Introduction

Occupational diseases are often thought to be uniquely and specifically related to factors in the work environment; examples of such diseases are the pneumoconioses. However, in addition to other factors (usually related to lifestyle), occupational exposures also contribute to the development or worsening of common respiratory diseases, such as chronic obstructive pulmonary disease (COPD), asthma and lung cancer.

Information about the occurrence of occupational respiratory diseases and their contribution to morbidity and mortality in the general population is provided by different sources of varying quality. Some European countries do not register occupational diseases and in these countries, information about the burden of such diseases is completely absent. In others, registration is limited to cases where compensation is awarded, which have to fulfil specific administrative or legal criteria as well as strict medical criteria; this leads to biased information  and underestimation of the real prevalence. Under-reporting of occupational disease is most likely to occur in older patients who are no longer at work but whose condition may well be due to their previous job. In addition, there may be no incentive to report occupational diseases, and insufficient awareness among physicians may also contribute.

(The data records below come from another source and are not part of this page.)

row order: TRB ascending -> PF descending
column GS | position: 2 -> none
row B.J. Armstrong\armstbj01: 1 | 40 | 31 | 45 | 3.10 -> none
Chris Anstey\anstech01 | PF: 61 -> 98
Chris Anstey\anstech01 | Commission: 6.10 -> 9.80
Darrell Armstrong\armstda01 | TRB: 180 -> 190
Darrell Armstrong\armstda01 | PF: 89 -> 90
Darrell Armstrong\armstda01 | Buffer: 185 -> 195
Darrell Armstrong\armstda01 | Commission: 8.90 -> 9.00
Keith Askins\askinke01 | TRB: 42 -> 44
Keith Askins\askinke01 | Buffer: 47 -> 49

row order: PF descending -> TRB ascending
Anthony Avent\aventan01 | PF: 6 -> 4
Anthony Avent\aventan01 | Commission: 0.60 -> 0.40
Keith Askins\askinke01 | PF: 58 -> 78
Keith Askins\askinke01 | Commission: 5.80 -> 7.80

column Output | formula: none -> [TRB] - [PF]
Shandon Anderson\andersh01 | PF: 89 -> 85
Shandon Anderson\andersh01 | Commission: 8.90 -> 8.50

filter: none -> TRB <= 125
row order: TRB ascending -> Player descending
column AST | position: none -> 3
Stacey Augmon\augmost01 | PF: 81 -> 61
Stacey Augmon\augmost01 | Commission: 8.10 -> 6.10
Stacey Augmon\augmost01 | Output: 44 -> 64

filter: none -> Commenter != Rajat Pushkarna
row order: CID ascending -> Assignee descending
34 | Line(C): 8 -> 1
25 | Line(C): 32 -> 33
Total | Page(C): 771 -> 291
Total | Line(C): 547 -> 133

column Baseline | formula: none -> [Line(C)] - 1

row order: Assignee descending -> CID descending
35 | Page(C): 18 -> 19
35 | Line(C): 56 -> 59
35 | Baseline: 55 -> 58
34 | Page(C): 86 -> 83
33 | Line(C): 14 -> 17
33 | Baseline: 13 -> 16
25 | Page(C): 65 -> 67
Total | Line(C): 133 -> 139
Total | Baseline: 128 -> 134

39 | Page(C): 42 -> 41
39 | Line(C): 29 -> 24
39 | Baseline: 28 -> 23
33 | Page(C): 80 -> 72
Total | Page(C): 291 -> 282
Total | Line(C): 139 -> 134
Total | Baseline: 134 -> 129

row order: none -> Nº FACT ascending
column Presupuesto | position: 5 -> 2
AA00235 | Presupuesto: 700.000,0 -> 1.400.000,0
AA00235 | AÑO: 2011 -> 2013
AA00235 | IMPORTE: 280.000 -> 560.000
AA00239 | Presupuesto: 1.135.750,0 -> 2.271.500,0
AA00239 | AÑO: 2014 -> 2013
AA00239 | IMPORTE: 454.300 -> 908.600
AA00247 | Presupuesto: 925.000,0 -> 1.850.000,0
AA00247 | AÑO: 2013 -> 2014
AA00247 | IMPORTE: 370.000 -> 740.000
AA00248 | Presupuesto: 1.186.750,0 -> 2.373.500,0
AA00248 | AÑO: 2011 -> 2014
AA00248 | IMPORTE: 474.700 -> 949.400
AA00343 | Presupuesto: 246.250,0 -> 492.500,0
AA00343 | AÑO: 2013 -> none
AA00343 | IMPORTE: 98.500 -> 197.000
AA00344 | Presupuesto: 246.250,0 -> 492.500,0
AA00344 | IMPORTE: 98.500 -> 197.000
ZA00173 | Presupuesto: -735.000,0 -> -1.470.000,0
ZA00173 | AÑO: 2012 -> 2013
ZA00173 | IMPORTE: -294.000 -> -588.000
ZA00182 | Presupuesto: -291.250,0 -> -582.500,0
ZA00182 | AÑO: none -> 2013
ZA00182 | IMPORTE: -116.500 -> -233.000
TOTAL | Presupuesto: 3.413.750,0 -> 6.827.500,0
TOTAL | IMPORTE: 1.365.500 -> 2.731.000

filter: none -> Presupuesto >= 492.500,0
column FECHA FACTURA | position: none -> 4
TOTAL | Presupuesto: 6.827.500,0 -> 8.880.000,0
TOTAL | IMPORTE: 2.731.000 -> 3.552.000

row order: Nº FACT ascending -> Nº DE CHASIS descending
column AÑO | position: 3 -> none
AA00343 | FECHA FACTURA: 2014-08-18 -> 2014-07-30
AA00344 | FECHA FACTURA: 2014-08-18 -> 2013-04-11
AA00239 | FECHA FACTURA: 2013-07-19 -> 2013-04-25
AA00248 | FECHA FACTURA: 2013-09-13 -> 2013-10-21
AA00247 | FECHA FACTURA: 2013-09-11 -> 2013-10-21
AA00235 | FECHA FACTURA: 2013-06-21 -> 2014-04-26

In some countries, schemes have been developed for the voluntary reporting of occupational respiratory diseases by respiratory and occupational physicians. The best known of these schemes is the SWORD (Surveillance of Work Related and Occupational Respiratory Disease) system initiated in the UK in 1989. While such voluntary reporting schemes have drawbacks, they nevertheless enable us to estimate the contribution of work to the occurrence of respiratory disease and to identify priorities for prevention.

For diseases with multiple causes, such as asthma, COPD and lung cancer, reliable information on the contribution of occupational exposures is provided by well-designed epidemiological studies. One complication is that occupational asthma is not directly measured (diagnosed) in general population studies, and attributable risks have to  be calculated using often quite crude information about exposure and the phenotype of asthma. Based on such epidemiological analyses, it has been shown that the population-attributable fraction of occupational factors in mortality and morbidity from respiratory diseases is far from negligible: for asthma and COPD, respectively, it varies between 2–15% and 15–20%, resulting in a considerable number of cases in the European Union (EU), even if this is often difficult to substantiate and document in individual subjects. A similarly high contribution is expected for lung cancer.

This chapter provides a brief overview of the major categories of respiratory diseases and, where possible, will indicate the role and contribution of occupational exposures to their occurrence. Little quantitative information will be presented, but this summary should identify the main areas in which efforts are required for the prevention, diagnosis, management and compensation of occupationally induced respiratory diseases in Europe. The chapter will also address management and prevention.